Doug: What is your definition of "a hack"? We've heard the term used often, applied to both writers and artists -- and if you ran out and got yourself a copy of "The Thin Black Line" like I told you to, you'd know that inkers like Vinnie Colletta were thrown into the mix as well.

What makes a guy a hack, and would you say that once a hack, always a hack? Does it have to do with ability, prolificacy, the lack of attention to details, or what? Is it possible that a given story might be considered "mailing it in" by one reader, but the greatest thing ever written by a different reader?

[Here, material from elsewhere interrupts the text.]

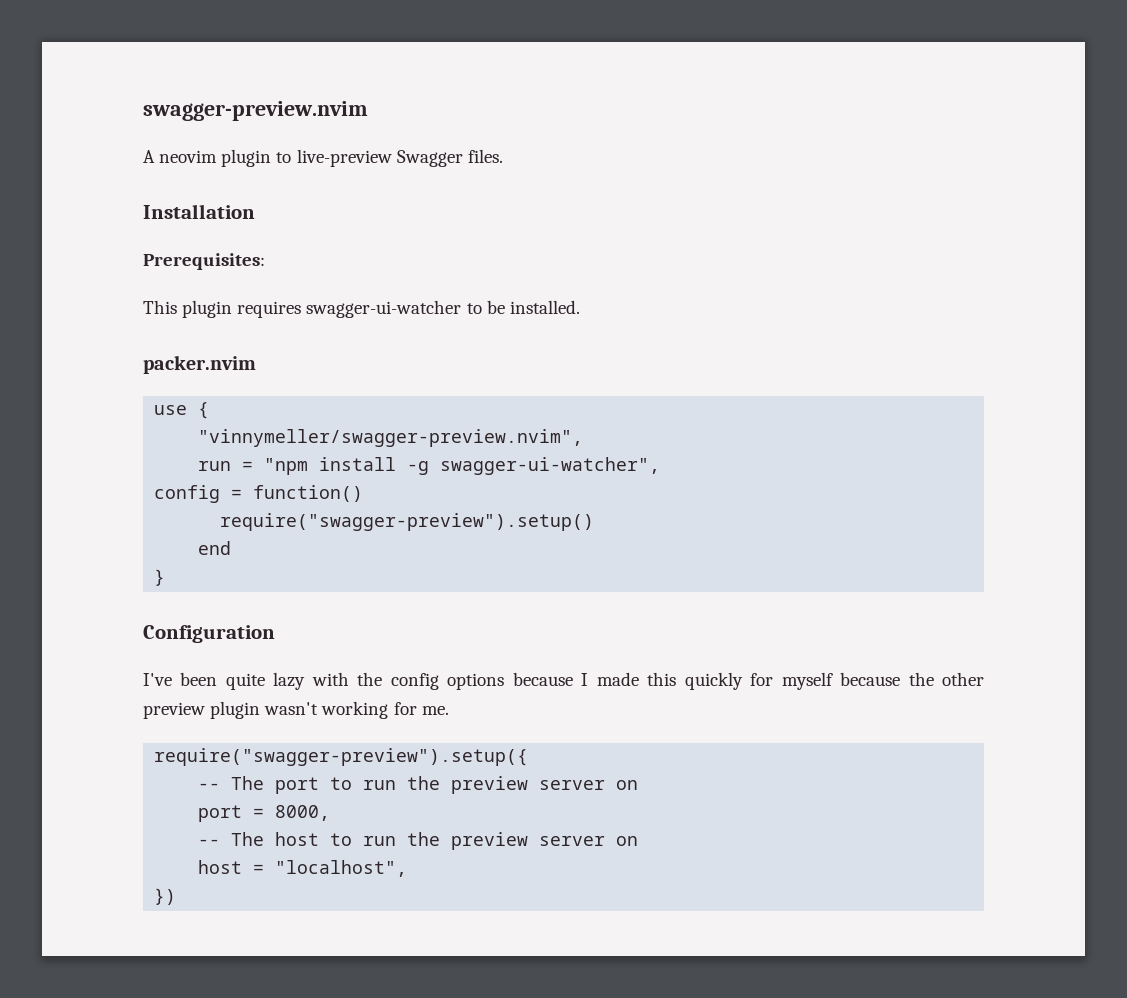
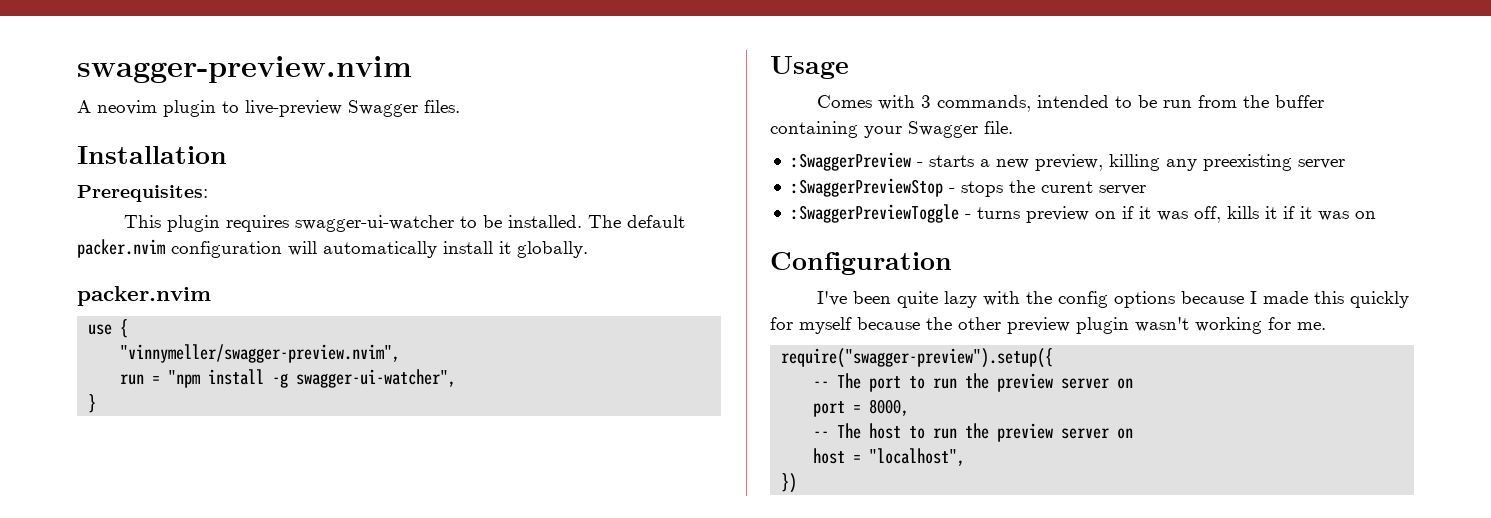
(580, 307) none -> [587,215,685,228] [77,239,588,258] The default packer.nvim configuration will automatically install it globally.
[154,485,364,503] [220,513,595,531] [198,541,232,555] [154,569,166,586] config = function() // require("swagger-preview").setup() // end // } -> [88,394,97,413] [770,56,849,79] [816,95,1324,112] [770,121,1013,138] [790,152,1345,171] [790,178,1146,197] [790,204,1376,223] } // Usage // Comes with 3 commands, intended to be run from the buffer containing your Swagger file. // :SwaggerPreview - starts a new preview, killing any preexisting server // :SwaggerPreviewStop - stops the curent server // :SwaggerPreviewToggle - turns preview on if it was off, kills it if it was on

Who was (or is) a hack, in your opinion?

15 comments:

  1. If you define a hack as anyone who just works for the money rather than a stake in the character or story, it could apply to virtually every inker working during the 60's and 70's - money was all they had, regardless of enjoyment gained from inking any particular artist. But if you take it to mean someone who disregards the original art and simply does the same work over and over, not interpreting but obliterating...harder to say. I'm sure many will point to Vinnie Coletta, especially his inks over Kirby, but I like some of his work; with George Tuska on Powerman for instance. To be honest, I can't point to any inker from the Bronze age and say "He was a hack", only that I liked some more than others and some were partnered with more suitable pencillers than others. Just look at Tom Palmer inking Gene Colan or Terry Austin on John Byrne. Heavenly.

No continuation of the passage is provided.